Il se taisait. Quand elle se lève pour venir voir le pastel, elle passe son bras autour de mon cou, mon cœur bat. Le Polonais s’agite. Tout cela est trop bête! Mais me trouble, m’irrite. Le mauvais pastel que je devrai signer!
15 mars.
Nous sommes de nouveau dans la folie.
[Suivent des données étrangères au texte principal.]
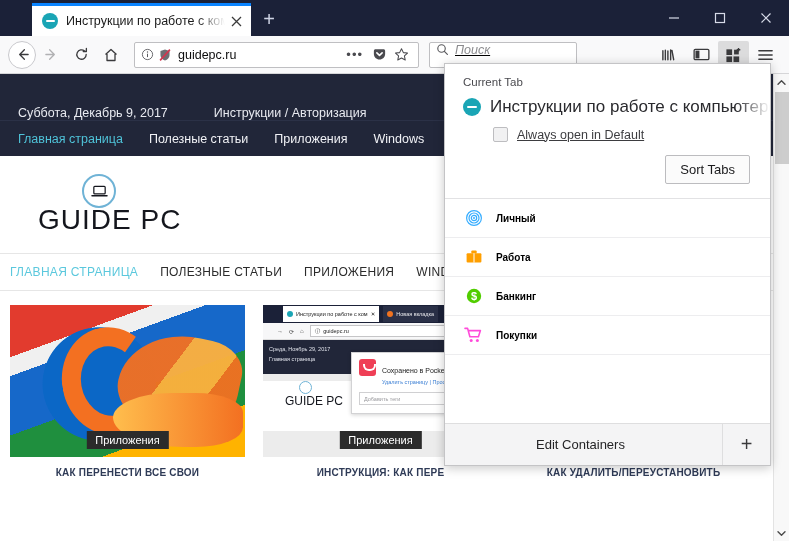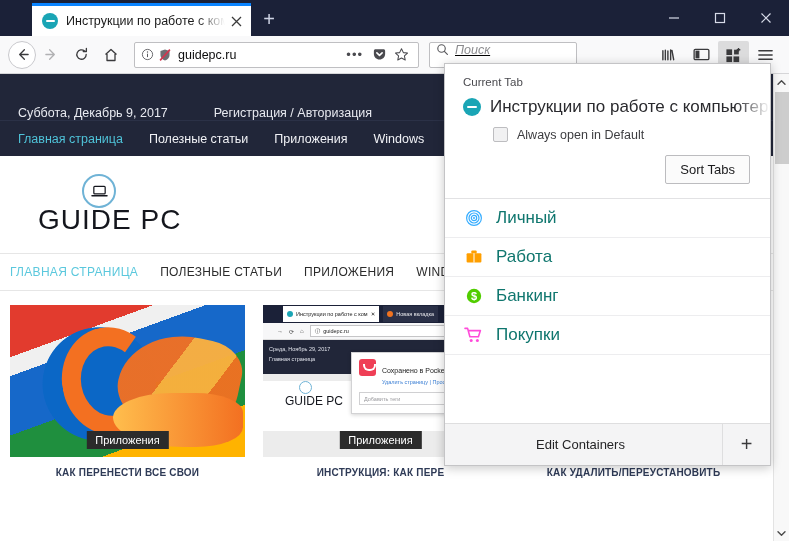"Регистрация / Авторизация" span { text: Регистрация -> Инструкции }
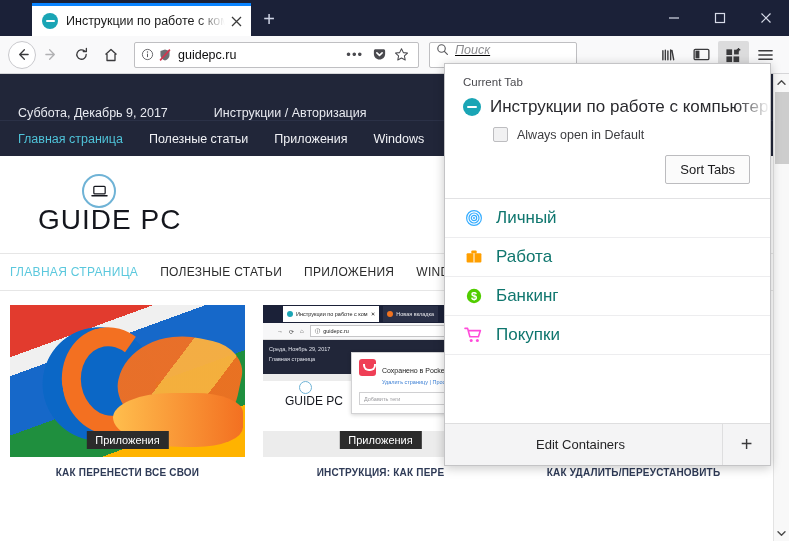"Always open in Default" .cbox-label { text-decoration: none -> underline }
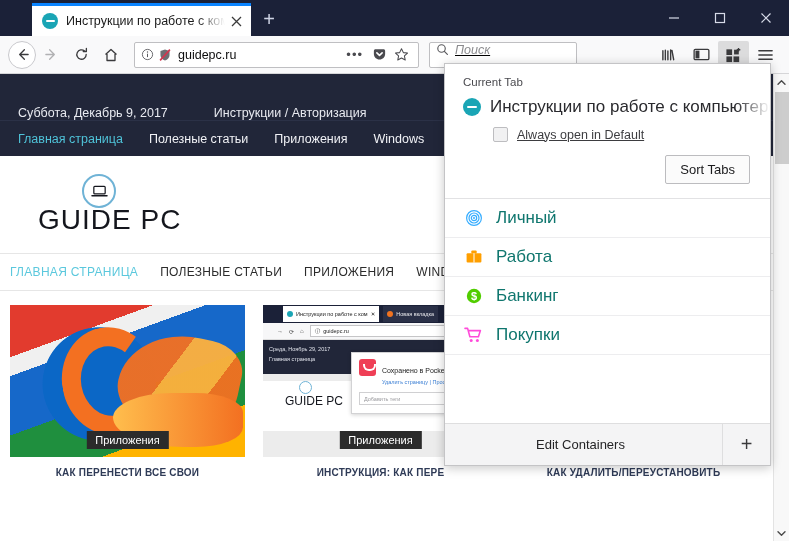"Личный" .ctr-label { color: #0f766e -> #000000; font-size: 17px -> 10px; font-weight: none -> bold }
Le Polonais assiste aux séances, un pistolet dans sa poche. Hier, on dit qu’il a tiré sur Jean. Je suis sûr que Lucia prépare ces comédies. Il ne faut pas que cela tourne au drame. Passy commence à se douter de la crise...
Le dénouement.
(Lettre de Georges à la Princesse.)
Madame,
Ma dignité m’oblige à me retirer. Vous avez méconnu, j’en ai peur, un artiste pour qui vous étiez tant, qu’il ne saurait choisir un mot pour vous qualifier. J’ai de vieux parents à qui je me dois et dont votre charme m’éloigna. J’ai, pour vous, supporté toutes les brimades de vos fidèles. La balle du pistolet m’a frôlé et, dans un grand éclat de rire, vous avez dit: raté! Le portrait l’est aussi. Je ne serai pas plus longtemps ridicule. L’Art m’appelle ailleurs.